Заканчивался победный 1945 год. Константина Симонова включили в состав ответственной делегации, ехавшей в побежденную Японию. Он возглавил группу журналистов. И с ним ехал его давний друг Борис Горбатов, что делало путешествие не только ответственным и захватывающим, но и приятным. Уезжал Константин в конце декабря, до Владивостока – поездом. С Валентиной прощался на платформе. С ней пришли несколько актеров, ее коллег из Ленкома: проводить знаменитого драматурга. Пили на перроне шампанское. Константин и Валентина целовались. А потом из Японии полетели к ней нежнейшие письма…

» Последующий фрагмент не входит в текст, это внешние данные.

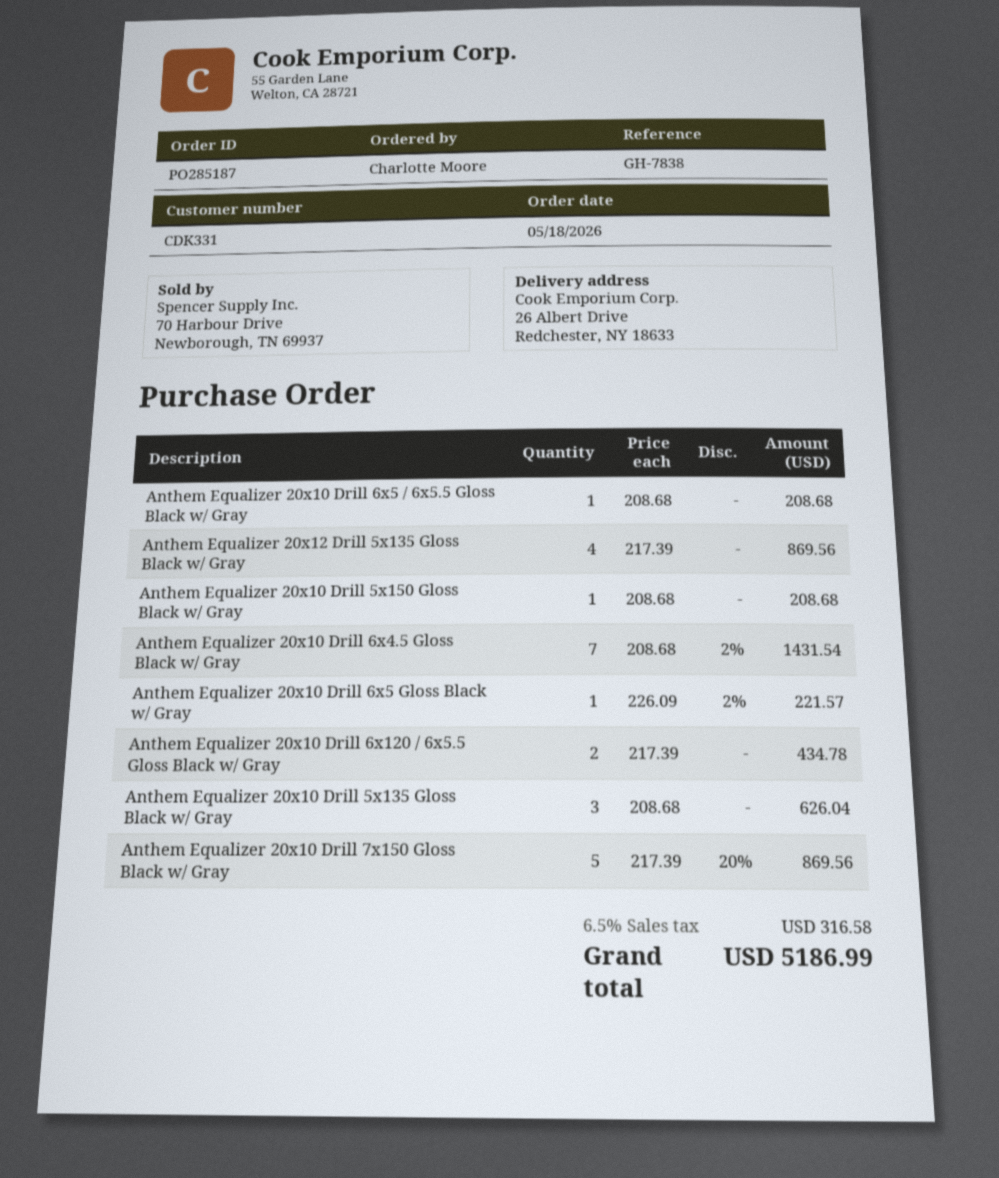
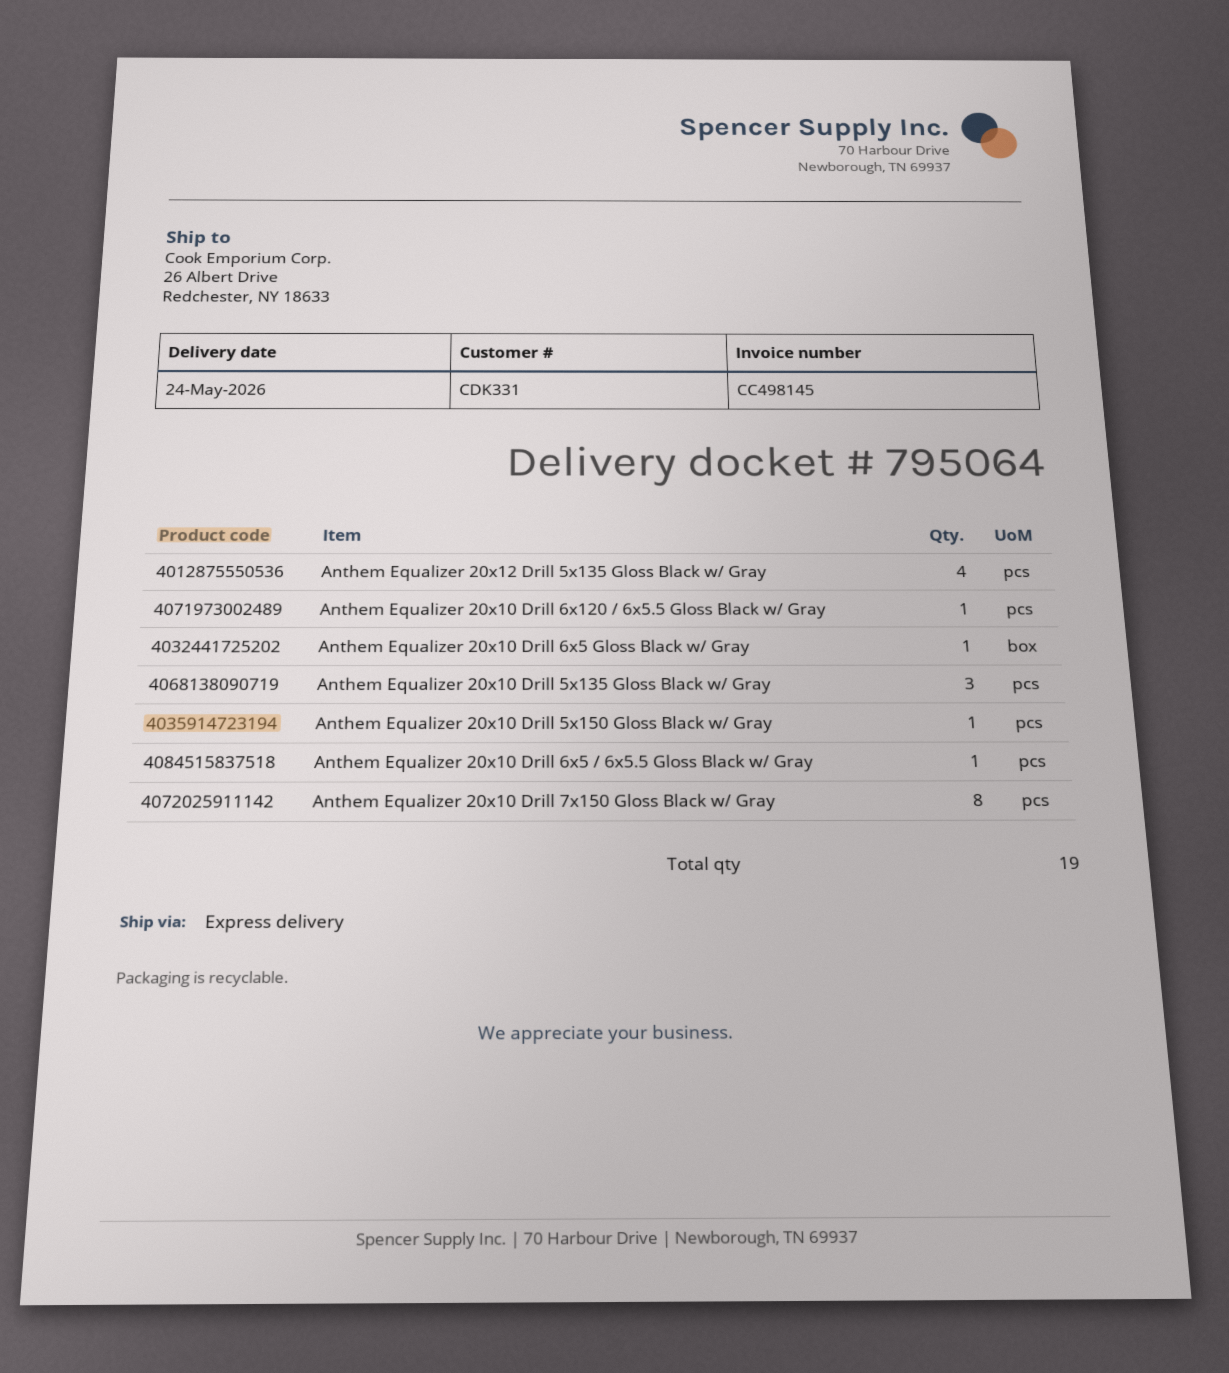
Anthem Equalizer 20x10 Drill 6x4.5 Gloss Black w/ Gray: 7 -> none
Anthem Equalizer 20x10 Drill 6x120 / 6x5.5 Gloss Black w/ Gray: 2 -> 1
Anthem Equalizer 20x10 Drill 7x150 Gloss Black w/ Gray: 5 -> 8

«Милая моя, дорогая, ненаглядная, любимая. Час назад прочел твои дорогие нежные письма – все сразу, – и у меня то же чувство щемящего стыда и горечи за все ссоры, за все грубые слова, за все издержки той нескладной, но сильной и большой любви, которою я люблю тебя. Те радостные вещи, которые я узнал с премией и кандидатством обрадовали меня как-то задним числом сейчас, когда я прочел твои письма. Я счастлив, что исполняется сейчас, когда ты меня любишь (как хорошо писать и выговаривать это слово, которого я так долго и упрямо ждал), то, о чем я тебе самонадеянно и тоже упрямо говорил давно, кажется, сто лет назад, когда был Центральный телеграф и несостоявшееся Арагви и когда ты меня не любила и, может быть, правильно делала – потому что без этого не было бы, может быть, той трудной, отчаянной, горькой и счастливой нашей жизни этих пяти лет. Что-то странное произошло со мной. Я почти трусливо берегу себя для встречи с тобой. Я потащусь во Владивосток на пароходе. Да, позже на три дня – но увидеть тебя без „если”. Нет, Алеша из „Обыкновенной истории” не прав – я хочу и буду говорить тебе прекрасные слова любви и буду повторять, потому что для чего, как не для этого, устроена страшная и удивительная жизнь. Я люблю тебя, моя дорогая, – вот в чем все дело, если говорить коротко то, что мне хочется сейчас сказать бесконечно длинно. Я бы солгал, если бы сказал, что мне грустно. Мне не грустно и не скучно, я просто, как часы, отстукиваю часы и минуты, отдаляющие меня от встречи с тобой. Два месяца отстучали, осталось столько же. Я не живу, я жду. Я работаю много и упорно, как вол, я это умею, я не психую и не пью больше, чем обычно, и не курю папиросу от папиросы, но жду упрямо и терпеливо. Мы увидимся, моя родная, так, как не увидится никто другой. У меня чувство в этой поездке такое, словно это какое-то неизбежное испытание временем, которое только к счастью, за которым сразу начинается счастье с первого твоего объятья, с первого поцелуя, с первой минуты вместе. Ты спрашиваешь, почему нет стихов в письме… Нет и не будет. Будут только вместе со мной, потому я ничего не хочу украсть у нашей первой ночи, ничего, в том числе ни одной минуты из счастливых минут чтения того, что ты еще не знаешь (так долго пишется – так коротко читается)…»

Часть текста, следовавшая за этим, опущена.